*Task*. Only lines containing the string "möglich" belong in the answer; copy all of them from the entries.

*Task inputs*.
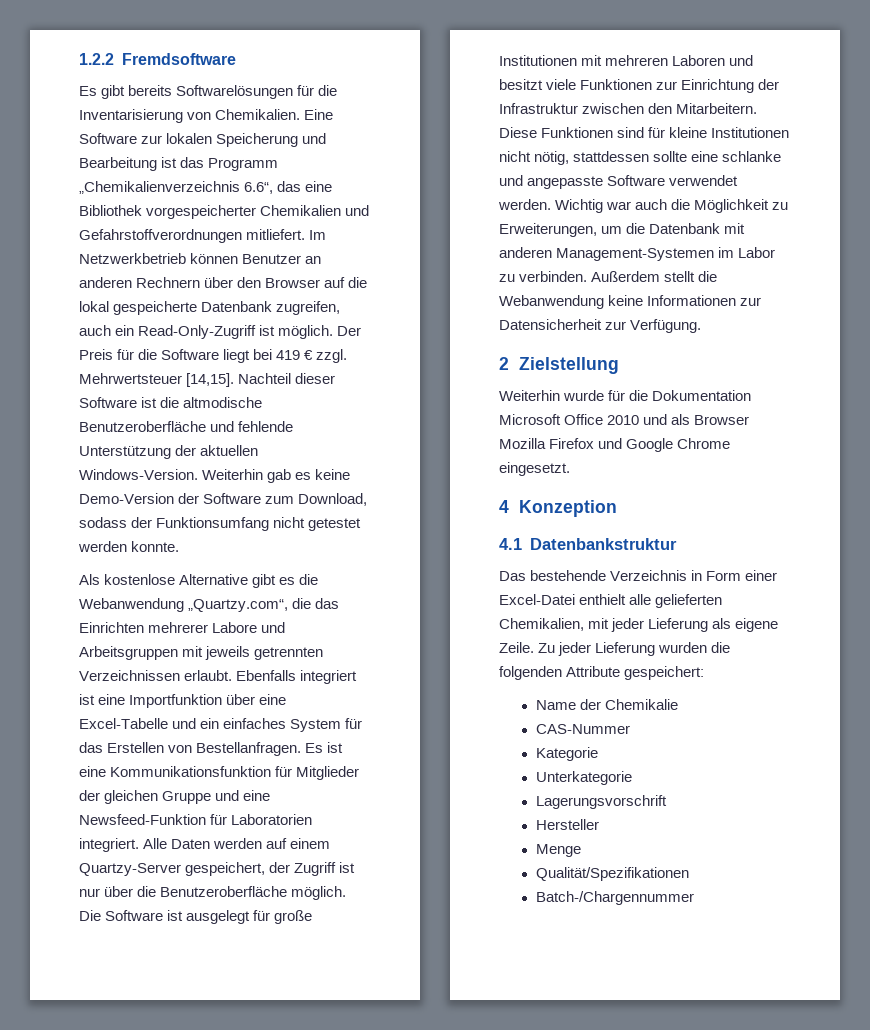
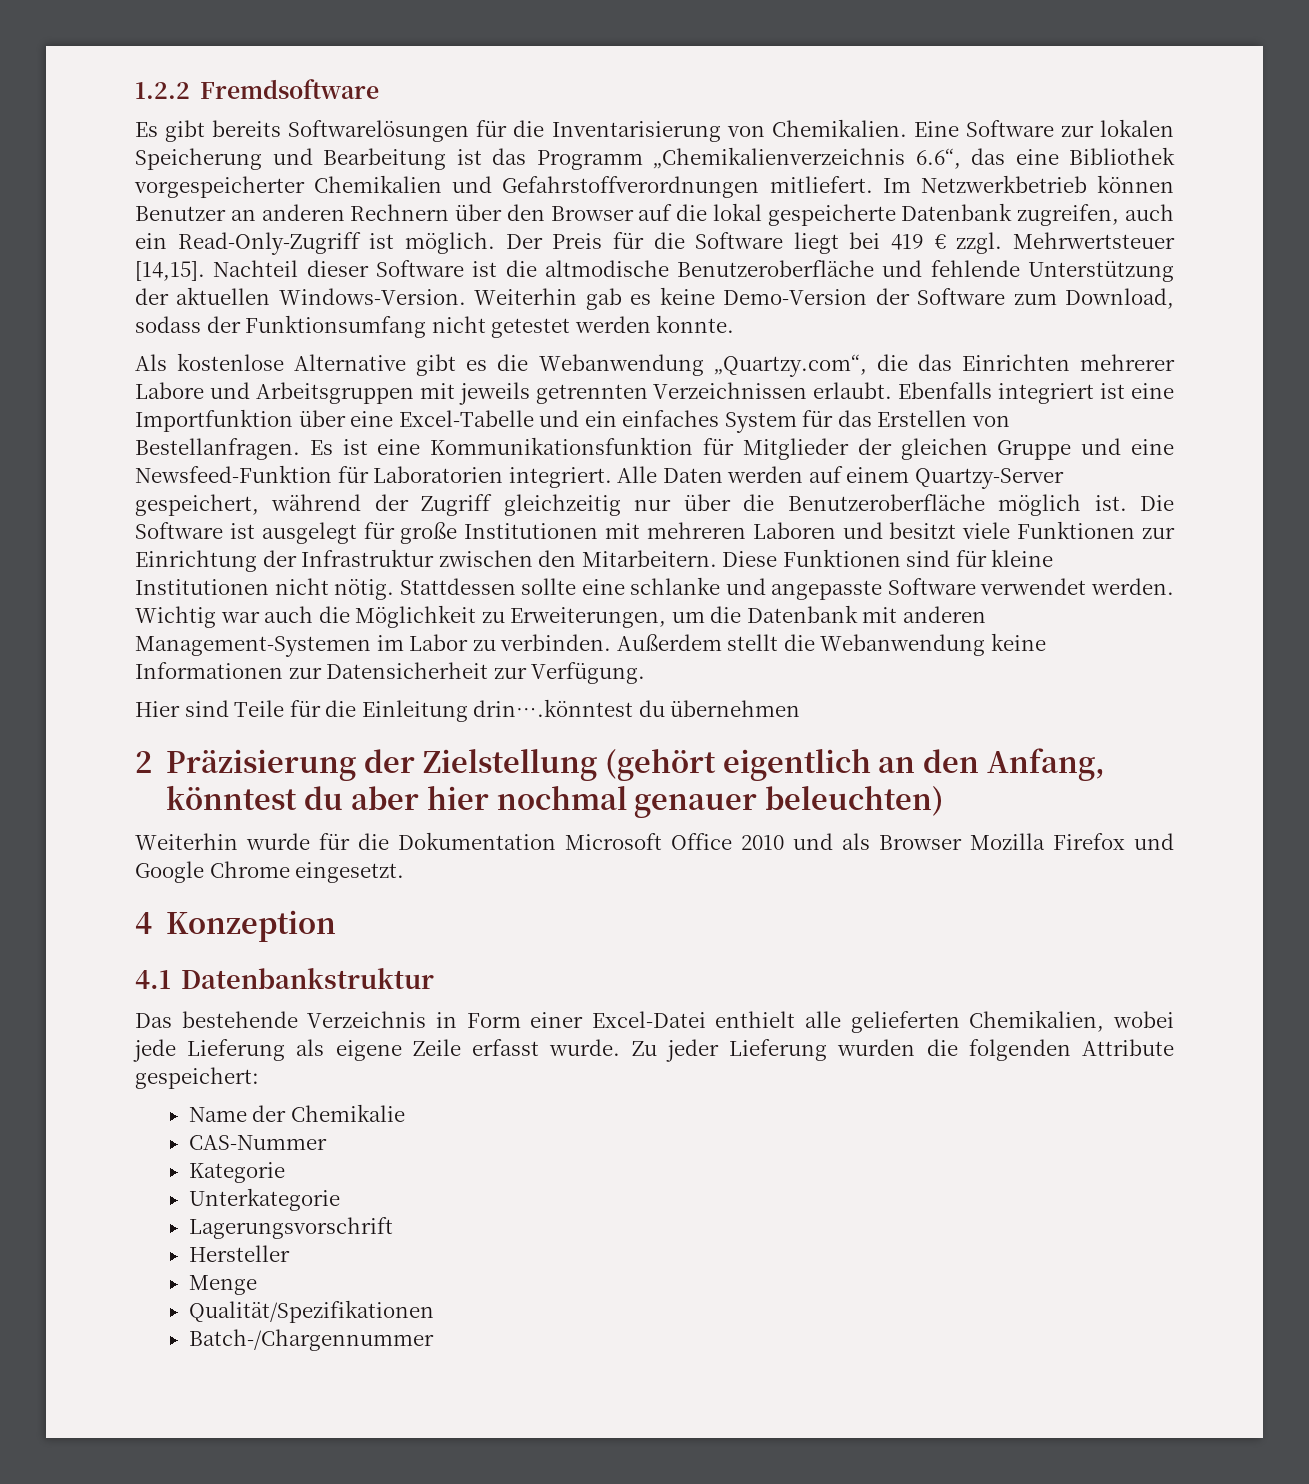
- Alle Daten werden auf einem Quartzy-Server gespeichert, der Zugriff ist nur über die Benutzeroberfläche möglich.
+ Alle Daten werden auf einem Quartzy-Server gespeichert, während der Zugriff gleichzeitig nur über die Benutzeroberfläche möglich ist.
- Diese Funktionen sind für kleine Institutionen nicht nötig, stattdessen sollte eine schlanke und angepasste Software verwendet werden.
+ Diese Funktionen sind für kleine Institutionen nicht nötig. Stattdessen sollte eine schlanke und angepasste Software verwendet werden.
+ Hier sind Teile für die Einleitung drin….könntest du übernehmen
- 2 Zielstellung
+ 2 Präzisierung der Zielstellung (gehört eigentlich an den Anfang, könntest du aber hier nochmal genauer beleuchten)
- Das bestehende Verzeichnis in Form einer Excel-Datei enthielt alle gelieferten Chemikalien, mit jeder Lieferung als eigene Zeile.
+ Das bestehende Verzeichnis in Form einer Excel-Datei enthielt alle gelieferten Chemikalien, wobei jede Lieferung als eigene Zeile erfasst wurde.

---

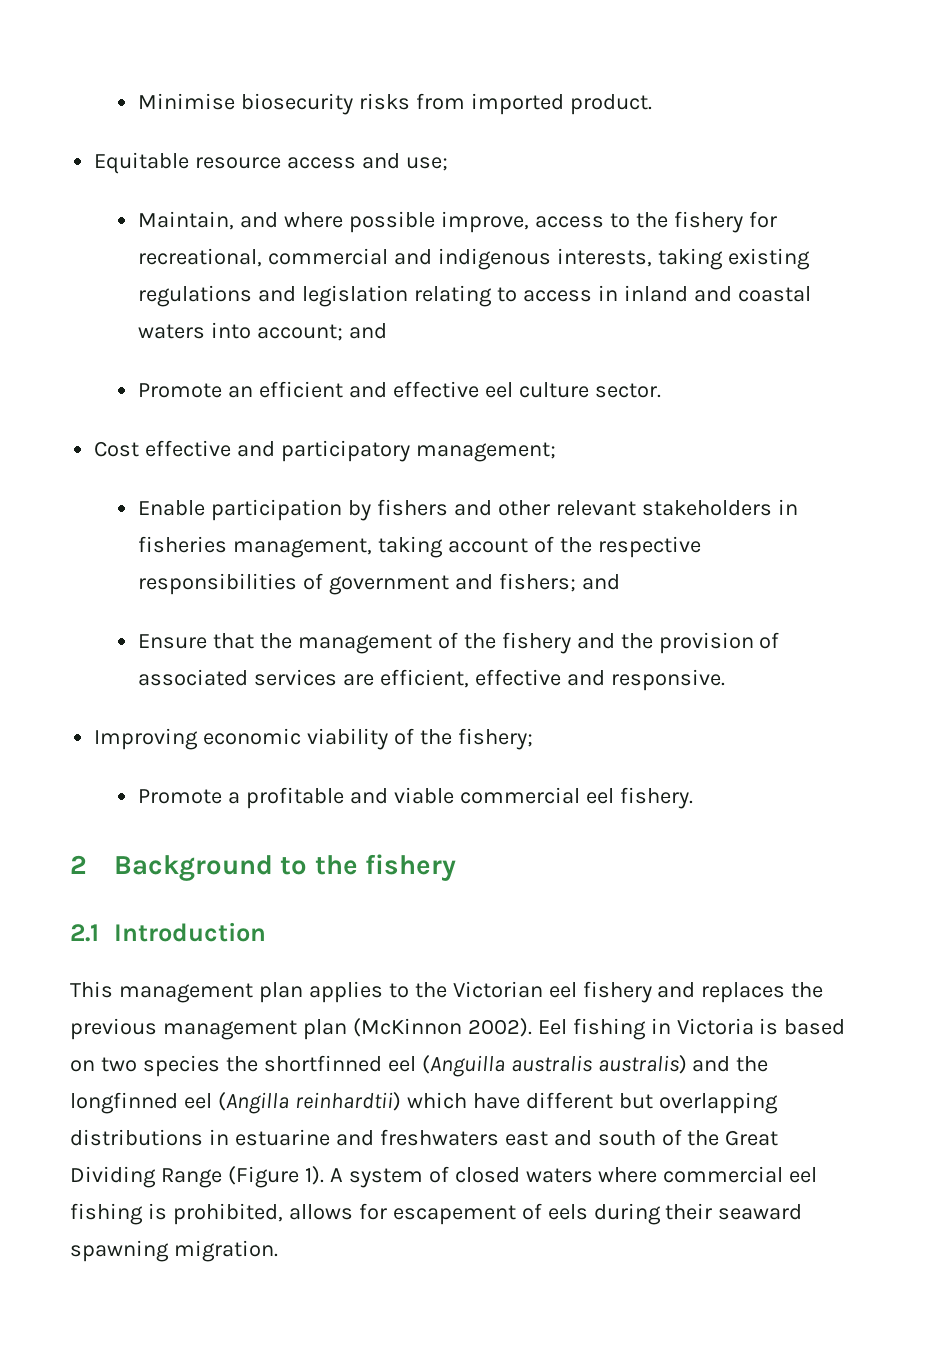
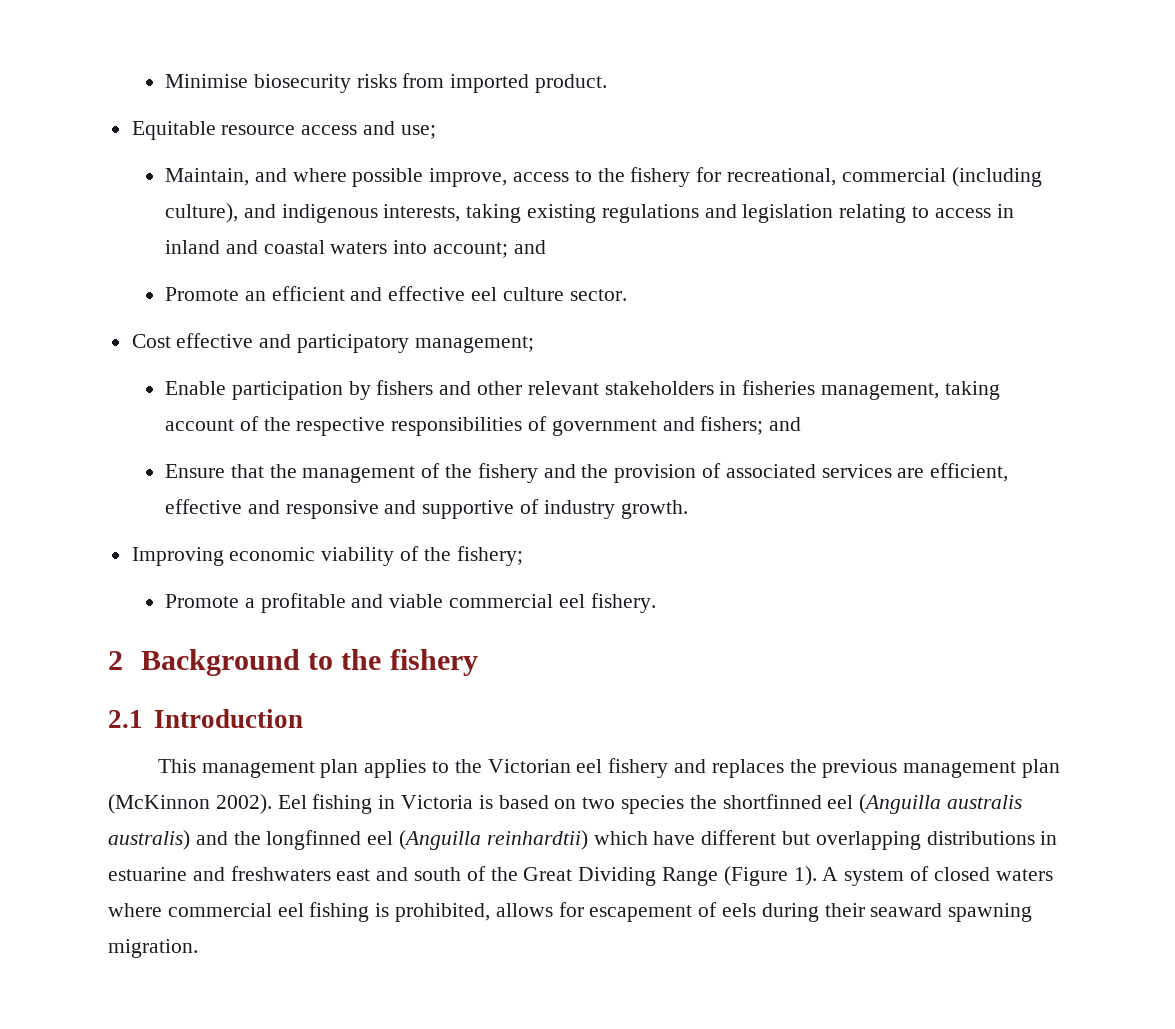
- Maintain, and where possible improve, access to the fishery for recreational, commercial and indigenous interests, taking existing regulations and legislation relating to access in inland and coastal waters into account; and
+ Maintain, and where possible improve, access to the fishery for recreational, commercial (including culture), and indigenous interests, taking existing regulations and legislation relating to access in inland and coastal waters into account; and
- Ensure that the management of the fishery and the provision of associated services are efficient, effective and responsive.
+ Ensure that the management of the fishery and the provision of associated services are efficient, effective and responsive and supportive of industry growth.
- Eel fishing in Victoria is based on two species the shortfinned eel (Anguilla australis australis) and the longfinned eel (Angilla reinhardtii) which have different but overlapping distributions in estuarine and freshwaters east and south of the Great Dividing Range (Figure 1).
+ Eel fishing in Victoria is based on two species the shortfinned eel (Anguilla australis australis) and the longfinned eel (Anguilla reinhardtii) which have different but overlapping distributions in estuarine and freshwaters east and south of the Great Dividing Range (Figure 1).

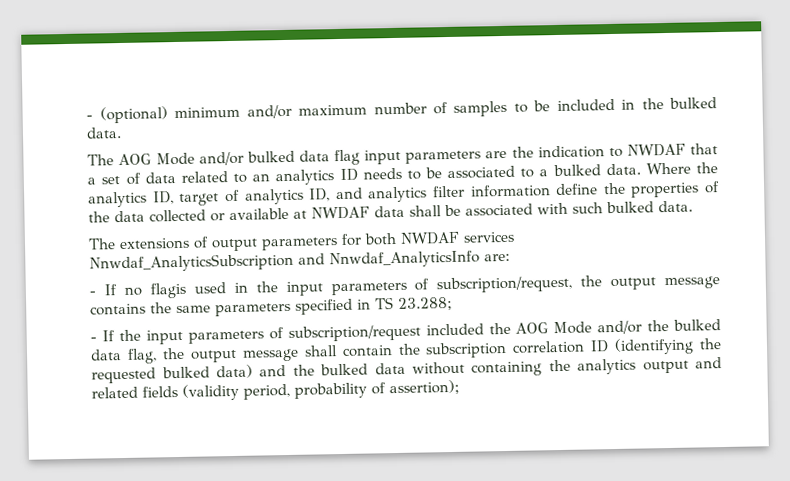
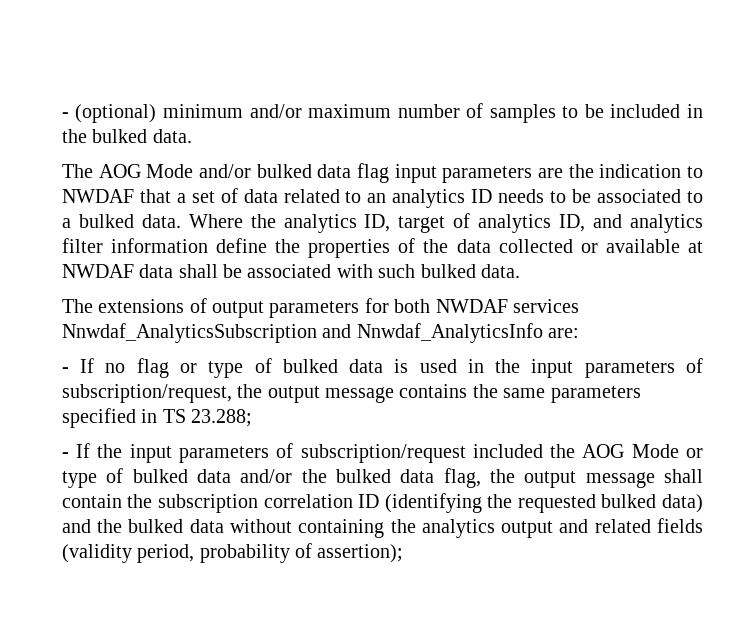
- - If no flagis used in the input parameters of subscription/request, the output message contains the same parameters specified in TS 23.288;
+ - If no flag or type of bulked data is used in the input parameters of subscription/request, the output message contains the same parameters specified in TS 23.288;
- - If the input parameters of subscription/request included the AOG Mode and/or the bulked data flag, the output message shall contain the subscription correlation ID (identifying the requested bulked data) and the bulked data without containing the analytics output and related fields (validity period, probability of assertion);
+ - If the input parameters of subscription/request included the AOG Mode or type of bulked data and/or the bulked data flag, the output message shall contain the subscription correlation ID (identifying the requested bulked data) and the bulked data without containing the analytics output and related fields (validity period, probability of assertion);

*Task result*.
- Alle Daten werden auf einem Quartzy-Server gespeichert, der Zugriff ist nur über die Benutzeroberfläche möglich.
+ Alle Daten werden auf einem Quartzy-Server gespeichert, während der Zugriff gleichzeitig nur über die Benutzeroberfläche möglich ist.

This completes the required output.